Exercise description — Make an exact copy of all the entries, but do not reproduce the pictures.

### Records supplied ###

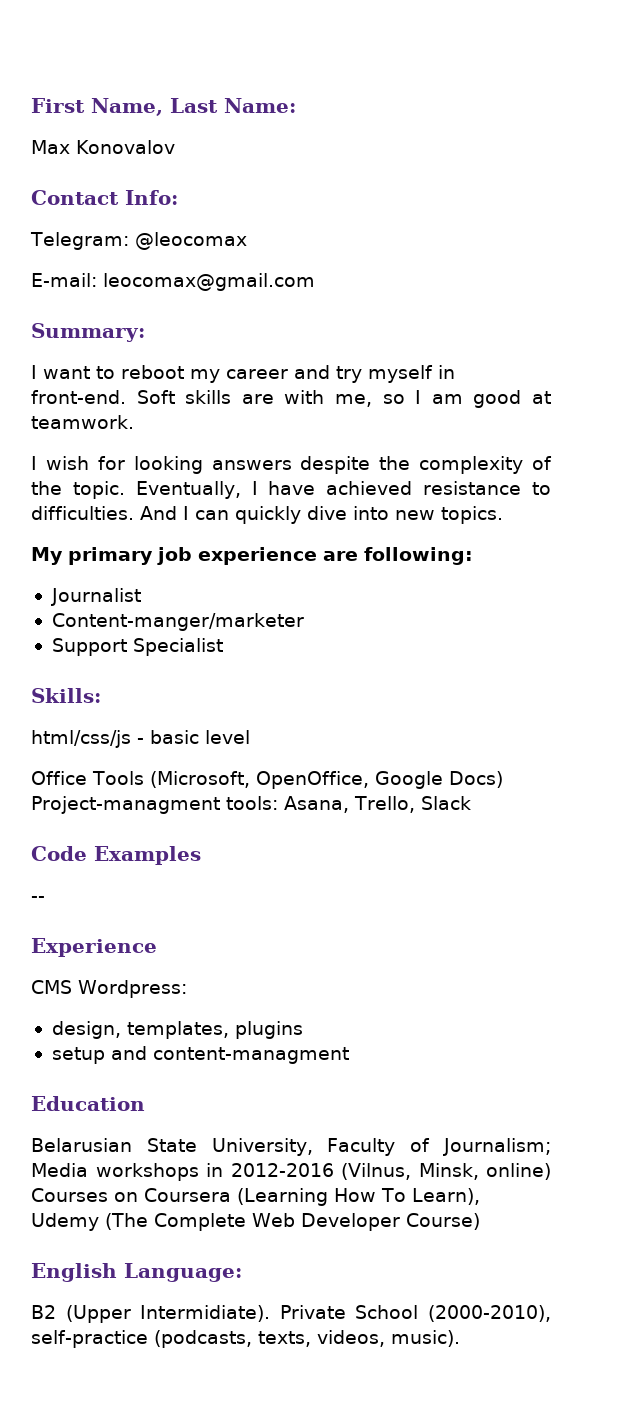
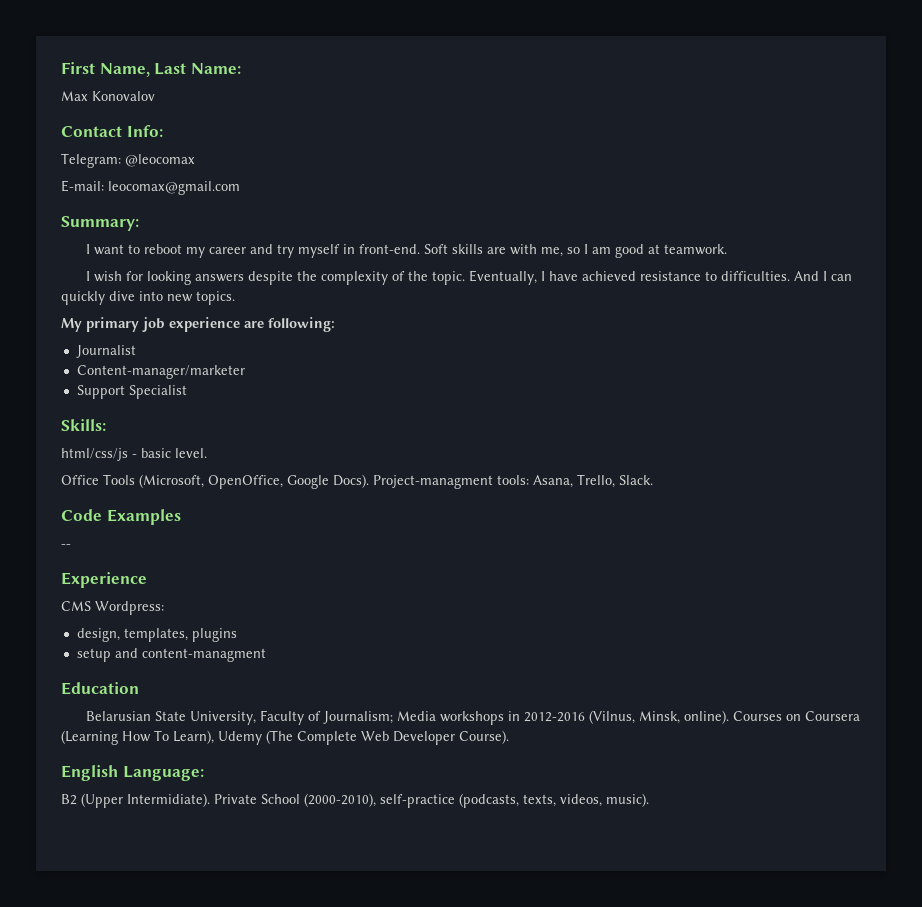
[51,613,304,631] Content-manger/marketer -> [76,365,245,379] Content-manager/marketer
[205,730,250,744] level -> [175,448,207,458] level.
[448,771,503,788] Docs) -> [333,474,369,488] Docs).
[420,796,471,810] Slack -> [619,475,653,485] Slack.
[486,1163,551,1180] online) -> [683,710,729,724] online).
[405,1213,480,1230] Course) -> [459,730,509,744] Course).

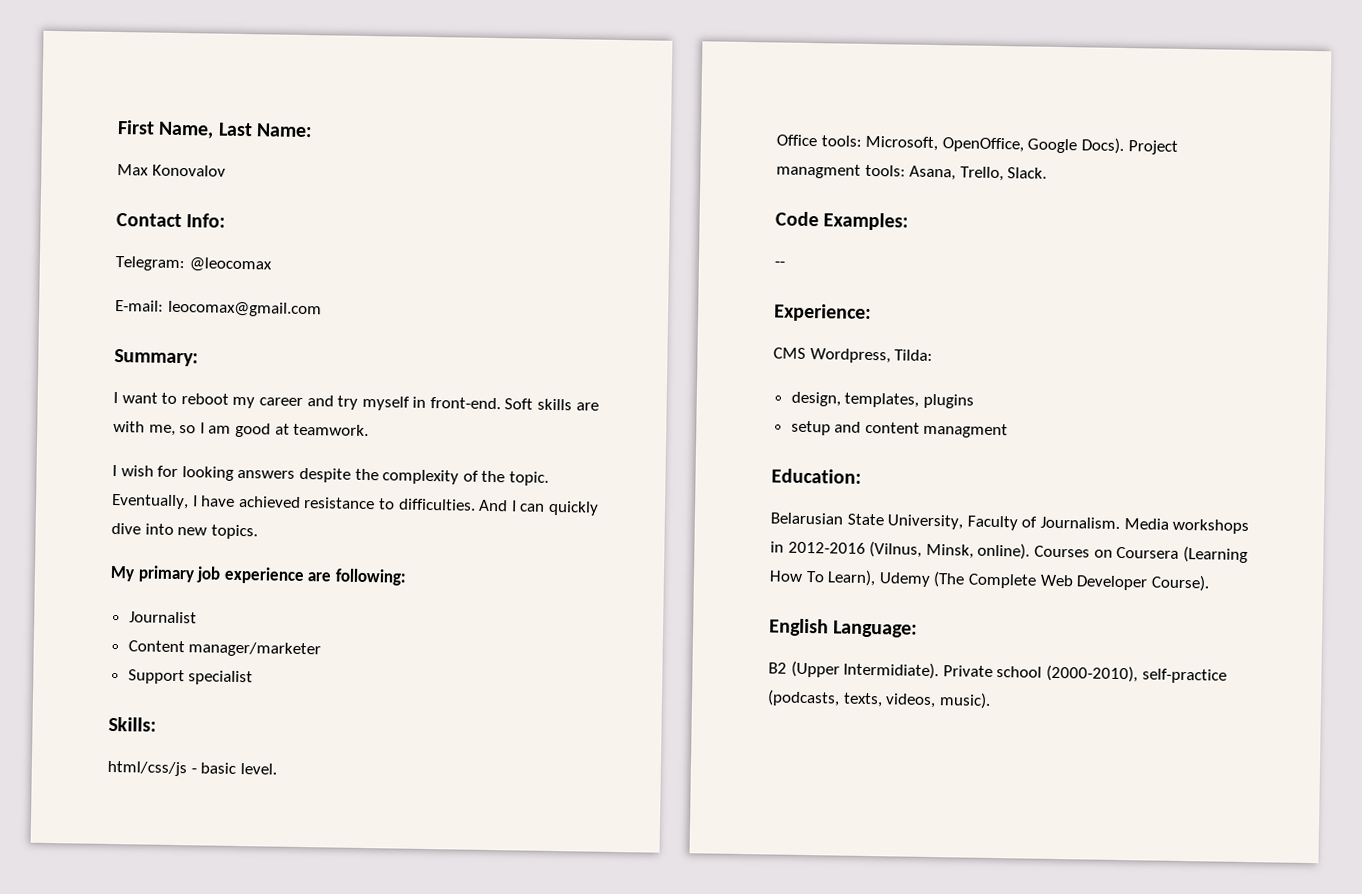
[76,365,245,379] Content-manager/marketer -> [127,640,322,658] Content manager/marketer
[128,385,187,399] Specialist -> [188,670,254,686] specialist
[103,474,204,488] Tools (Microsoft, -> [820,135,939,152] tools: Microsoft,
[373,475,493,489] Project-managment -> [1127,140,1178,155] [776,163,861,179] Project managment
[106,509,181,525] Examples -> [823,212,910,231] Examples:
[61,572,147,588] Experience -> [774,303,872,323] Experience:
[95,601,164,615] Wordpress: -> [809,348,934,364] Wordpress, Tilda:
[141,648,266,662] [61,682,139,695] content-managment // Education -> [864,421,1009,439] [771,468,862,484] content managment // Education:
[322,711,393,724] Journalism; -> [1039,516,1120,529] Journalism.
[261,794,300,804] School -> [996,666,1043,678] school

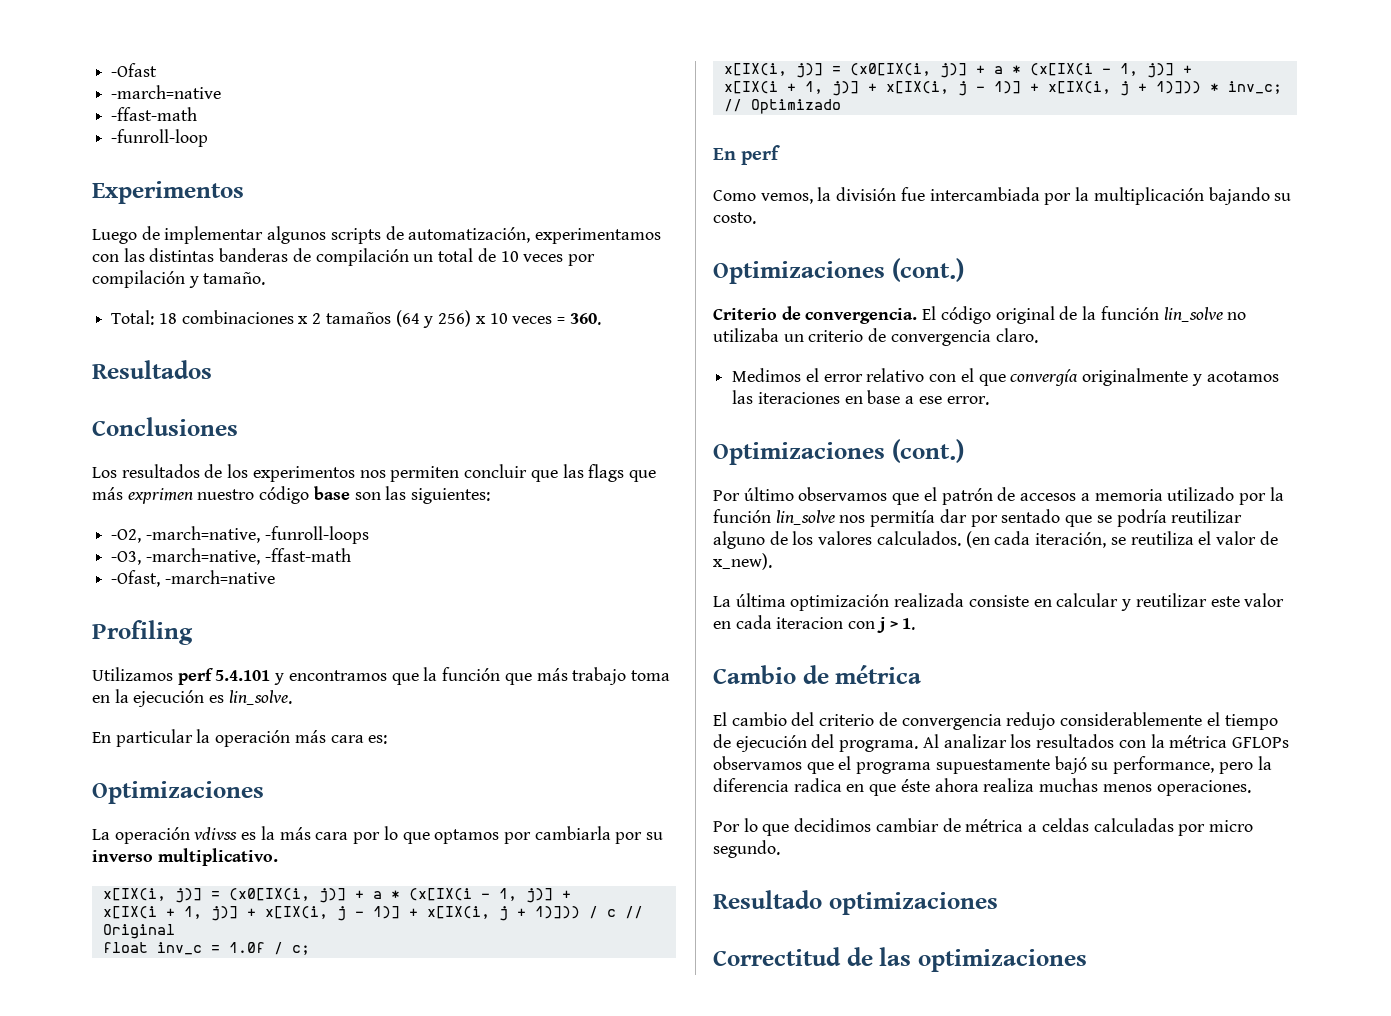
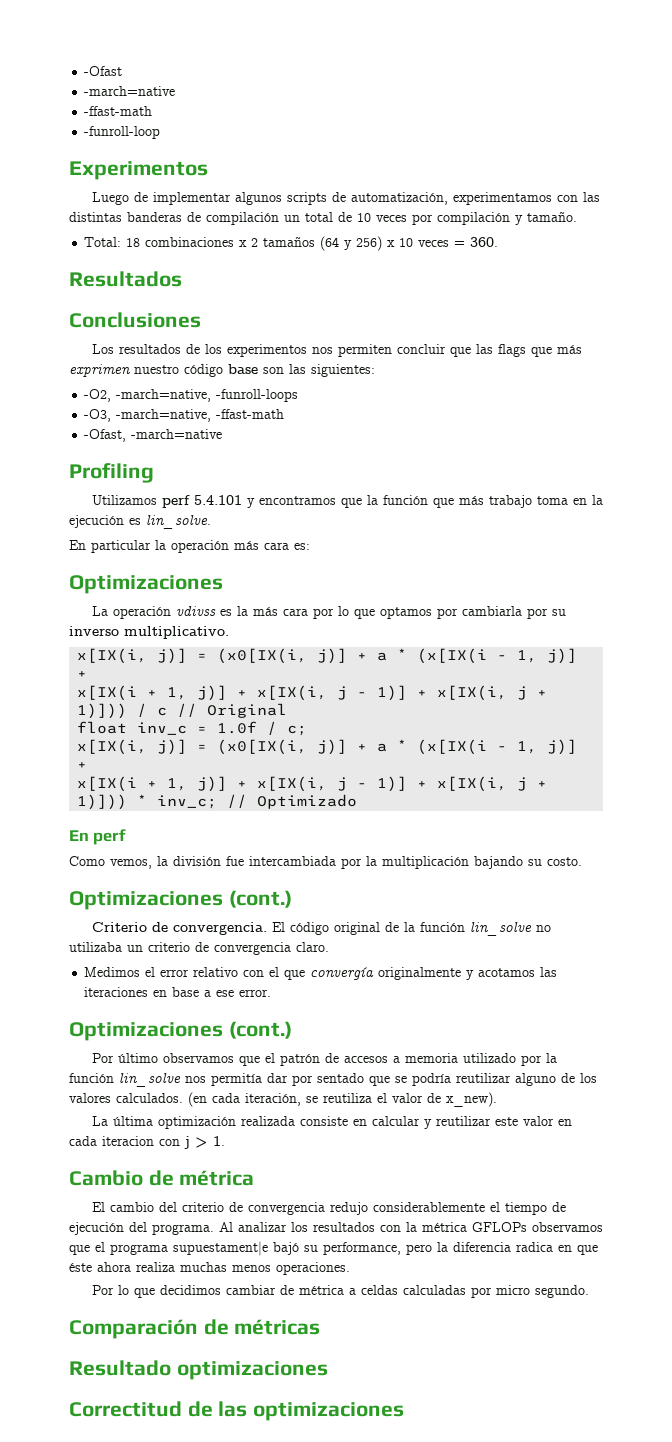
[935,759,1050,774] supuestamente -> [173,1241,268,1256] supuestament|e
(780, 849) none -> [69,1319,321,1339] // Comparación de métricas

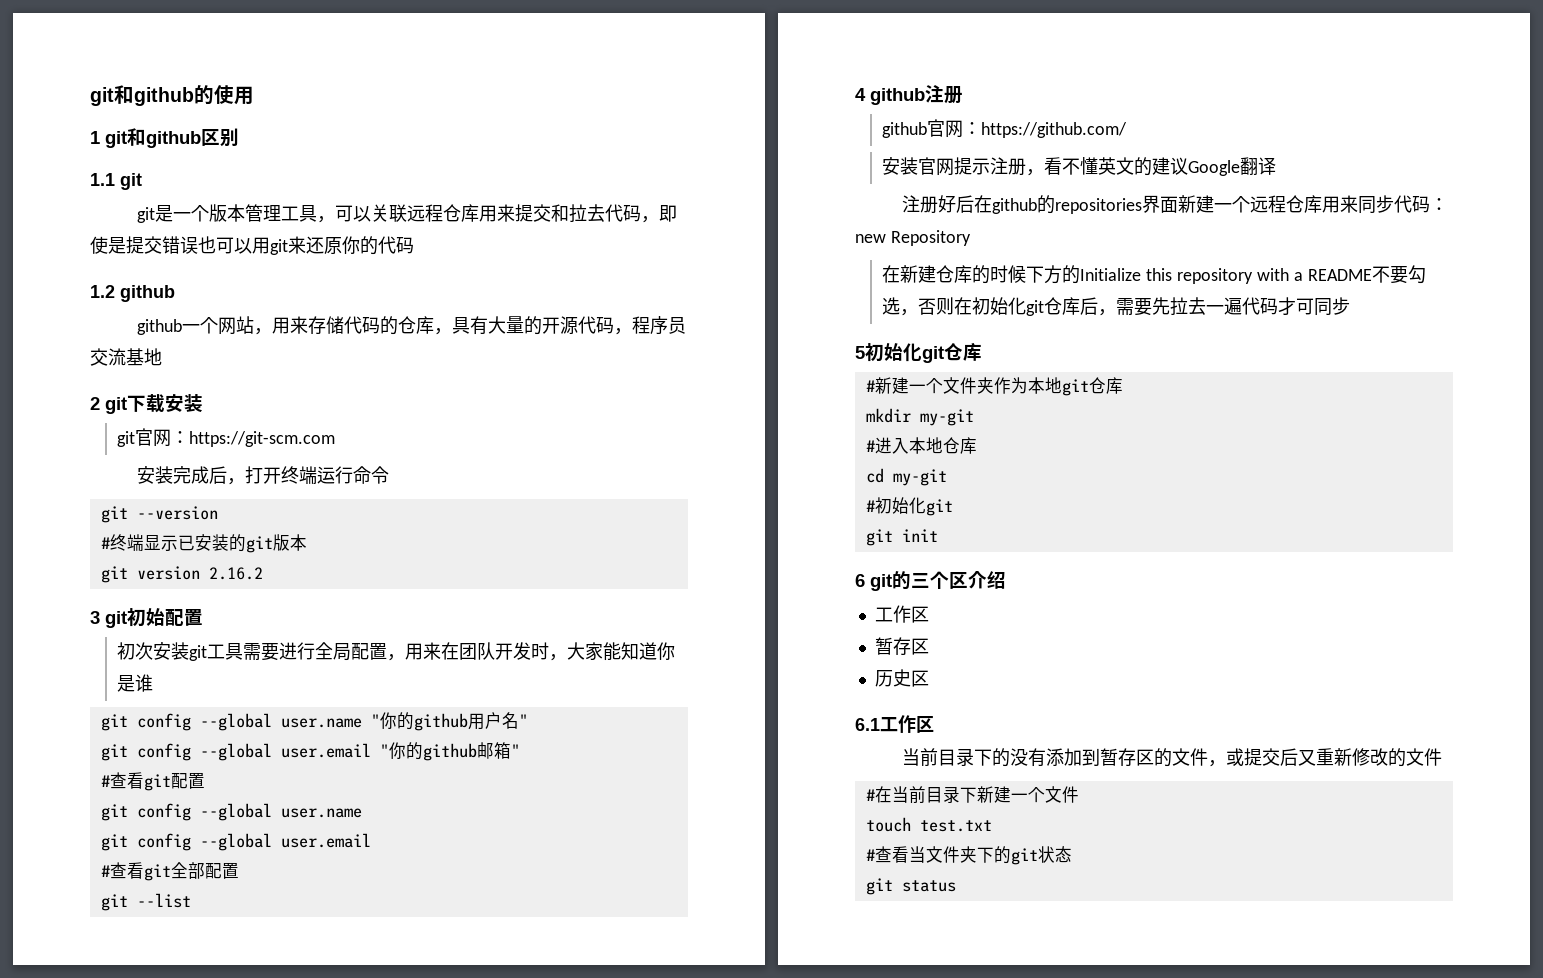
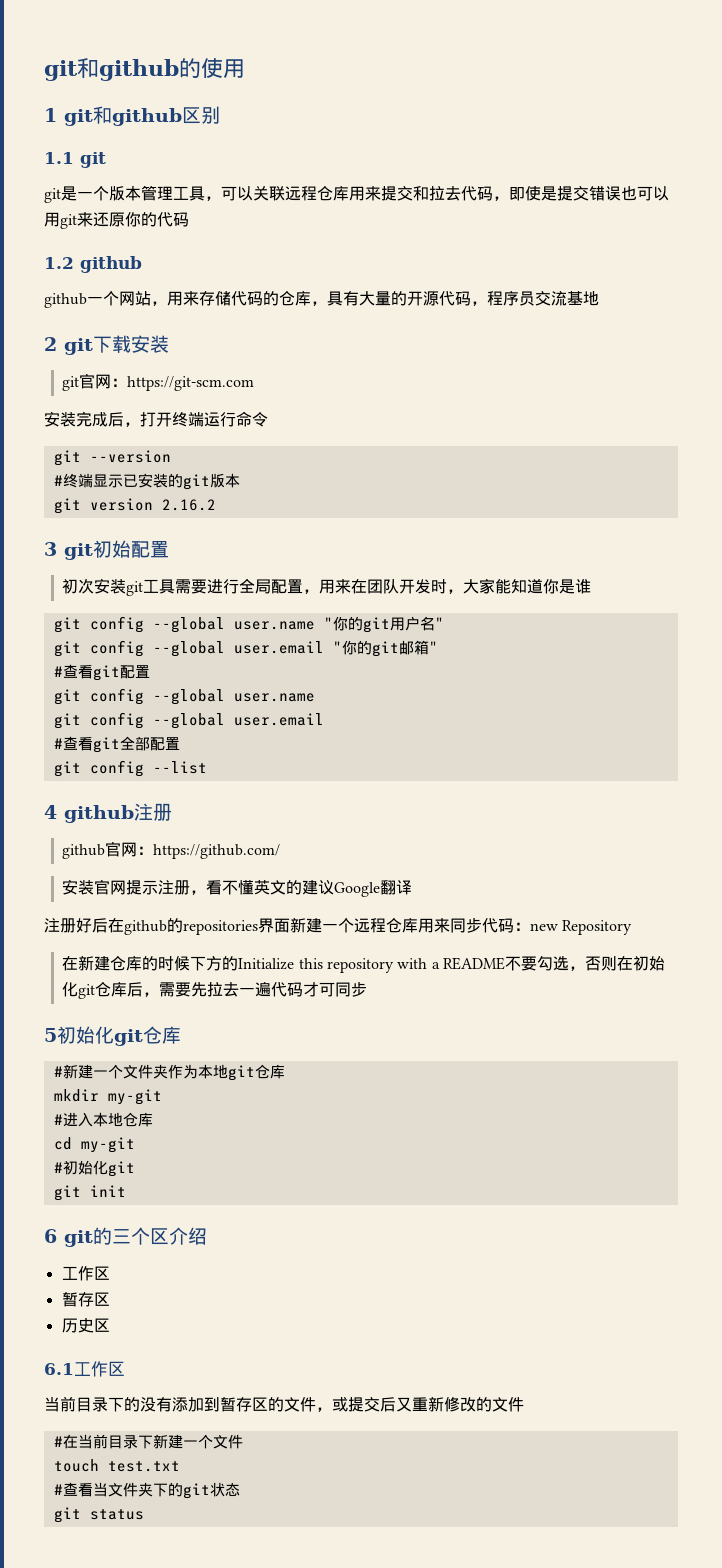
[413,713,468,731] github -> [362,617,390,633] git
[422,743,477,761] github -> [371,641,399,657] git
(128, 902) none -> [89,760,144,777] config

###

Response box —
[51,613,304,631] Content-manger/marketer -> [76,365,245,379] Content-manager/marketer
[205,730,250,744] level -> [175,448,207,458] level.
[448,771,503,788] Docs) -> [333,474,369,488] Docs).
[420,796,471,810] Slack -> [619,475,653,485] Slack.
[486,1163,551,1180] online) -> [683,710,729,724] online).
[405,1213,480,1230] Course) -> [459,730,509,744] Course).

[76,365,245,379] Content-manager/marketer -> [127,640,322,658] Content manager/marketer
[128,385,187,399] Specialist -> [188,670,254,686] specialist
[103,474,204,488] Tools (Microsoft, -> [820,135,939,152] tools: Microsoft,
[373,475,493,489] Project-managment -> [1127,140,1178,155] [776,163,861,179] Project managment
[106,509,181,525] Examples -> [823,212,910,231] Examples:
[61,572,147,588] Experience -> [774,303,872,323] Experience:
[95,601,164,615] Wordpress: -> [809,348,934,364] Wordpress, Tilda:
[141,648,266,662] [61,682,139,695] content-managment // Education -> [864,421,1009,439] [771,468,862,484] content managment // Education:
[322,711,393,724] Journalism; -> [1039,516,1120,529] Journalism.
[261,794,300,804] School -> [996,666,1043,678] school

[935,759,1050,774] supuestamente -> [173,1241,268,1256] supuestament|e
(780, 849) none -> [69,1319,321,1339] // Comparación de métricas

[413,713,468,731] github -> [362,617,390,633] git
[422,743,477,761] github -> [371,641,399,657] git
(128, 902) none -> [89,760,144,777] config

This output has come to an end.